Quote from: ASMManiac on March 16, 2012, 04:41:41 AMCan you explain what the % sign does and how it relates to the i and j variables (i.e. does the assembler see i and j as integers, and %1 casts the character '1' to an integer?)
% is the expansion operator, which is used for to replacing [text]macros and equates by the corresponding text - it's behaviour depends on the context.
In the above case,
% is used to force evaluation of given expressions: %1+j, %12+j-i ,...
i and j are integers. Also
%0+i is the same as
%i+0,
%(0+j) and
%j.
For more details about macros, please read chapter 9 in MASM Programmer's Guide (http://www.masm32.com/board/index.php?topic=5433.0)

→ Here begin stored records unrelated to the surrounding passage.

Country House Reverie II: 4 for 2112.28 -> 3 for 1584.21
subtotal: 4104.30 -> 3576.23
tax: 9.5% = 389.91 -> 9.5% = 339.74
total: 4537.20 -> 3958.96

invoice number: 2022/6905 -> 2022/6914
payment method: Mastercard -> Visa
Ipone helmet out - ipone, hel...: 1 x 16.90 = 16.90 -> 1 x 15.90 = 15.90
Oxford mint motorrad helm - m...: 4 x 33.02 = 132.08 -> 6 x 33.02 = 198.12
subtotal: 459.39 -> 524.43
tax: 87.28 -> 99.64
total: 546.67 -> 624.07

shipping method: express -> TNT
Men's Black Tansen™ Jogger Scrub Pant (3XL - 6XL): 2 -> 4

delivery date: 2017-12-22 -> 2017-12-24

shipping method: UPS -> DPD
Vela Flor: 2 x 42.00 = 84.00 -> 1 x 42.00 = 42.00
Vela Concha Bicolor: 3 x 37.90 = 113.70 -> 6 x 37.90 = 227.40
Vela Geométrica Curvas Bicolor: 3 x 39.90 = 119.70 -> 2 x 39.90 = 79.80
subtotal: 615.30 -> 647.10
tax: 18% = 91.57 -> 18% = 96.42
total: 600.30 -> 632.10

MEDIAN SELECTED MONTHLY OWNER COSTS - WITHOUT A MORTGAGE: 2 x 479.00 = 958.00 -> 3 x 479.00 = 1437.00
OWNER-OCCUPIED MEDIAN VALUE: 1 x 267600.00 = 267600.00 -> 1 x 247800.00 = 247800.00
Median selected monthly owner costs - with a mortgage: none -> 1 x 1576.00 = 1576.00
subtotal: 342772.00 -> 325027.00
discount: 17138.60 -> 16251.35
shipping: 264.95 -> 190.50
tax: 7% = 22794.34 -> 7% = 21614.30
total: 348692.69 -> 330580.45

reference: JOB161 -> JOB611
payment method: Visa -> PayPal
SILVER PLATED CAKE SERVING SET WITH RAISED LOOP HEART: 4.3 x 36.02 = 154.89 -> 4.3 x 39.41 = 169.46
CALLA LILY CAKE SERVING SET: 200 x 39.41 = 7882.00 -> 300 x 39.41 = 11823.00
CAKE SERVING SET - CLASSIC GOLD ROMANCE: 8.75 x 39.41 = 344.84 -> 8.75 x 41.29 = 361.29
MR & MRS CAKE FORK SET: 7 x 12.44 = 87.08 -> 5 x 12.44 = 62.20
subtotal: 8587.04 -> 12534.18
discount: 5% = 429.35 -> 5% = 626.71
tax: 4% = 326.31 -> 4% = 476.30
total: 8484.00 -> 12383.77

I've tried using the %, &, <>, and ! operators in my code above, but I still can't get it to print out the 'A' instead of '4'
If A is a textmacro, there is no way, because the resulting expression will allways expanded. For debugging, you can add a underscore: <_A>
A is a built-in text macro?
Can it be expanded as desired in the assembly code, just not with the %echo?
This gives me (for i=2)
temp TEXTEQU @CatStr(<mulAccum !A >, %i)
mulAccum A 2
This gives me
temp TEXTEQU @CatStr(<mulAccum !A>, %i)
mulAccum xmm3
is it possibly because the macro I defined uses lower-case a and b?
conv_axb_Reg MACRO a:req, b:req
.....
I forgot about this:
_out macro l1,n1,l2,n2,l3,n3
echo mulAccum l1&n1,l2&n2,&l3&(&n3),xmm0
endm
...
_out A,%i,B,%j,V,%i-j
mulAccum A0,B0,V(0),xmm0
mulAccum A0,B1,V(-1),xmm0
mulAccum A0,B2,V(-2),xmm0
mulAccum A0,B3,V(-3),xmm0
...
why do you need this output?
I'm trying to make the macro for convolution that I talked about above.
The specific format of the output in echo is not crucial, but I want to be sure that the code the assembler generates (i.e. by removing the echo line) is correct.
It seems like putting %echo before the line generates a different string than the assembler would generate (i.e. without the %echo before the line). Is this correct?
Quote from: qWord on March 16, 2012, 03:41:13 PM
I forgot about this:
_out macro l1,n1,l2,n2,l3,n3
echo mulAccum l1&n1,l2&n2,&l3&(&n3),xmm0
endm
...
_out A,%i,B,%j,V,%i-j
mulAccum A0,B0,V(0),xmm0
mulAccum A0,B1,V(-1),xmm0
mulAccum A0,B2,V(-2),xmm0
mulAccum A0,B3,V(-3),xmm0
...
why do you need this output?
Quote from: ASMManiac on March 16, 2012, 03:48:58 PMIt seems like putting %echo before the line generates a different string than the assembler would generate (i.e. without the %echo before the line). Is this correct?
no!
If you want to see what the Assembler generates, create a listing with the commandline option
/Flfile.txt /Sn. Also use
.nolist/
.listall to show only the interesting parts in the listing.
Okay, I did that and I see now that the assembler is doing.
I have my variables aliased like this:
A0 TEXTEQU <xmm1>
... etc...
When I do this:
mulAccum @CatStr(!A,%i), @CatStr(!B,%j), @CatStr(<v_>,%j-i), xmm0
The assembler evaluates A0 to xmm1 and passes that to mulAccum.
I thought that it would make 2 passes, the first would be to evaluate the string, the second would be to substitute the values for the varaibles aliased with TEXTEQU. It looks like it does it all in one pass though.
Quote from: qWord on March 16, 2012, 03:53:24 PM
Quote from: ASMManiac on March 16, 2012, 03:48:58 PMIt seems like putting %echo before the line generates a different string than the assembler would generate (i.e. without the %echo before the line). Is this correct?
no!
If you want to see what the Assembler generates, create a listing with the commandline option /Flfile.txt /Sn. Also use .nolist/.listall to show only the interesting parts in the listing.
Quote from: ASMManiac on March 16, 2012, 04:03:14 PMIt looks like it does it all in one pass though.
exactly.